**What is required**
Scan the records below for the line containing "Schale 28 Ciao: 72 x 14.01 = 1008.72 -> none" and the line containing "PartzBiz CM 041208DS". Copy both, plus every line between, exactly.

**The records**

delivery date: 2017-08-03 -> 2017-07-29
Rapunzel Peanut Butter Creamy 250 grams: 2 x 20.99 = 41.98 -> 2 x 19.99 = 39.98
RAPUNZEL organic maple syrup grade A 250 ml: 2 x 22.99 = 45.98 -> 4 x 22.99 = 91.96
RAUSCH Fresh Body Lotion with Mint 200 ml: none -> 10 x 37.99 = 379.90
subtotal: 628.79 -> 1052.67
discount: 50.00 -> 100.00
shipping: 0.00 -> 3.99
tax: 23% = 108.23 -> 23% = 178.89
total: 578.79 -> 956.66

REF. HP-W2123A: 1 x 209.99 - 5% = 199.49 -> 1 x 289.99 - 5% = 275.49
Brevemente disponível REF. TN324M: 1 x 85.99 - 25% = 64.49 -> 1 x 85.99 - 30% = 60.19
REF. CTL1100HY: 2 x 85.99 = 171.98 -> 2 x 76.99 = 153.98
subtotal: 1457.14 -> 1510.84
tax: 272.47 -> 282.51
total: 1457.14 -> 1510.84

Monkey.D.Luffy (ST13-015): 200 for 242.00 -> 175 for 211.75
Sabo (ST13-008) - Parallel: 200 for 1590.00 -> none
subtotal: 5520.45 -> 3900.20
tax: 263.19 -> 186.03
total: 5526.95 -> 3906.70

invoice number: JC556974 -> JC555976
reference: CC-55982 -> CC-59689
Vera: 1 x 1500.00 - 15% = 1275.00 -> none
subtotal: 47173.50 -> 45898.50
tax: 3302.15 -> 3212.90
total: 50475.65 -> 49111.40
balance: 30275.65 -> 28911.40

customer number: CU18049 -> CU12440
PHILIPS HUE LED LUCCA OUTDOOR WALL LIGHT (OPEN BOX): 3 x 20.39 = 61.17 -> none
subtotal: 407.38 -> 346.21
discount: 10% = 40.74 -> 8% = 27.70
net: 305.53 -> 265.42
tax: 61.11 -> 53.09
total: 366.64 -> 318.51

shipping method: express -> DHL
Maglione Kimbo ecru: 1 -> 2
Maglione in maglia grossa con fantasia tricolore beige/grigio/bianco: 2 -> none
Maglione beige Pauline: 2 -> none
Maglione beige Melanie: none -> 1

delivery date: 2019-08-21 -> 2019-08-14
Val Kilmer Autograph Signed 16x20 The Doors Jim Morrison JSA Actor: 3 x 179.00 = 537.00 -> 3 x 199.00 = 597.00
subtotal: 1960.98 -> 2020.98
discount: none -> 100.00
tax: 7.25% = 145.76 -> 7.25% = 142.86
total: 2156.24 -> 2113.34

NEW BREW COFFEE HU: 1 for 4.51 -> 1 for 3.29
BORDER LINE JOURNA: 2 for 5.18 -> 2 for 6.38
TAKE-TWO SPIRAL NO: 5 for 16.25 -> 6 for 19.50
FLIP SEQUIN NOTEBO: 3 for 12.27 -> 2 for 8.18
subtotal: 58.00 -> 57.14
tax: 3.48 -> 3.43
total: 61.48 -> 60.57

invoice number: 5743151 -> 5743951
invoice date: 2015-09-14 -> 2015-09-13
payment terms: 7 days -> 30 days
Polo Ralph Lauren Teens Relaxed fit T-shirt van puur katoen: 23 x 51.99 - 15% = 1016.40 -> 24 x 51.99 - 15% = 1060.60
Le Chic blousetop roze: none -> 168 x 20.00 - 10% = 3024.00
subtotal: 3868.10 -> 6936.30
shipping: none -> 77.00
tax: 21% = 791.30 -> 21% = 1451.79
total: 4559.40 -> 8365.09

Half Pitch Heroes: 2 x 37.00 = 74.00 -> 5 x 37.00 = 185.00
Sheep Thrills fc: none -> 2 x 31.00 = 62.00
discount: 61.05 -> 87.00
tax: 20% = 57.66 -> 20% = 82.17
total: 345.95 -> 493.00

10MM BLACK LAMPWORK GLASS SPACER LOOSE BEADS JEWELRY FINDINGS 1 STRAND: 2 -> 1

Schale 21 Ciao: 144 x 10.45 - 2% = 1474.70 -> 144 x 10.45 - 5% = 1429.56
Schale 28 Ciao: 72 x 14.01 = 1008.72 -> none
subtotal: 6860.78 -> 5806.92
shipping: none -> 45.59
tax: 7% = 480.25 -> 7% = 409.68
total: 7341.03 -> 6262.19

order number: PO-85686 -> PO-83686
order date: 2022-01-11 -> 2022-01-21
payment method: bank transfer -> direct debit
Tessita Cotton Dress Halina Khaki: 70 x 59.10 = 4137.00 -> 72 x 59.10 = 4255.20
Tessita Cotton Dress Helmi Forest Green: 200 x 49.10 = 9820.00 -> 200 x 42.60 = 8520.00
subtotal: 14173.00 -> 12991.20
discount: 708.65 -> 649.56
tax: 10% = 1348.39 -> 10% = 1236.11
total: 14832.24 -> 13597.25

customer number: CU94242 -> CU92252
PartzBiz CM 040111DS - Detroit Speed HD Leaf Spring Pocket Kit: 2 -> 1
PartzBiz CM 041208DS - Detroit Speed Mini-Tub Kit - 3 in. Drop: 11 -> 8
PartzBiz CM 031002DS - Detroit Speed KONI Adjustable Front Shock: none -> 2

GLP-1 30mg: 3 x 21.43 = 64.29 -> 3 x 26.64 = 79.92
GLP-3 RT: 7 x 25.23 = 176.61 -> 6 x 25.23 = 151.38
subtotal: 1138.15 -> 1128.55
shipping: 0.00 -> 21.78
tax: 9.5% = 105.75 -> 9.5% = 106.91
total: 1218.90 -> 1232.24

**Exercise result**
Schale 28 Ciao: 72 x 14.01 = 1008.72 -> none
subtotal: 6860.78 -> 5806.92
shipping: none -> 45.59
tax: 7% = 480.25 -> 7% = 409.68
total: 7341.03 -> 6262.19

order number: PO-85686 -> PO-83686
order date: 2022-01-11 -> 2022-01-21
payment method: bank transfer -> direct debit
Tessita Cotton Dress Halina Khaki: 70 x 59.10 = 4137.00 -> 72 x 59.10 = 4255.20
Tessita Cotton Dress Helmi Forest Green: 200 x 49.10 = 9820.00 -> 200 x 42.60 = 8520.00
subtotal: 14173.00 -> 12991.20
discount: 708.65 -> 649.56
tax: 10% = 1348.39 -> 10% = 1236.11
total: 14832.24 -> 13597.25

customer number: CU94242 -> CU92252
PartzBiz CM 040111DS - Detroit Speed HD Leaf Spring Pocket Kit: 2 -> 1
PartzBiz CM 041208DS - Detroit Speed Mini-Tub Kit - 3 in. Drop: 11 -> 8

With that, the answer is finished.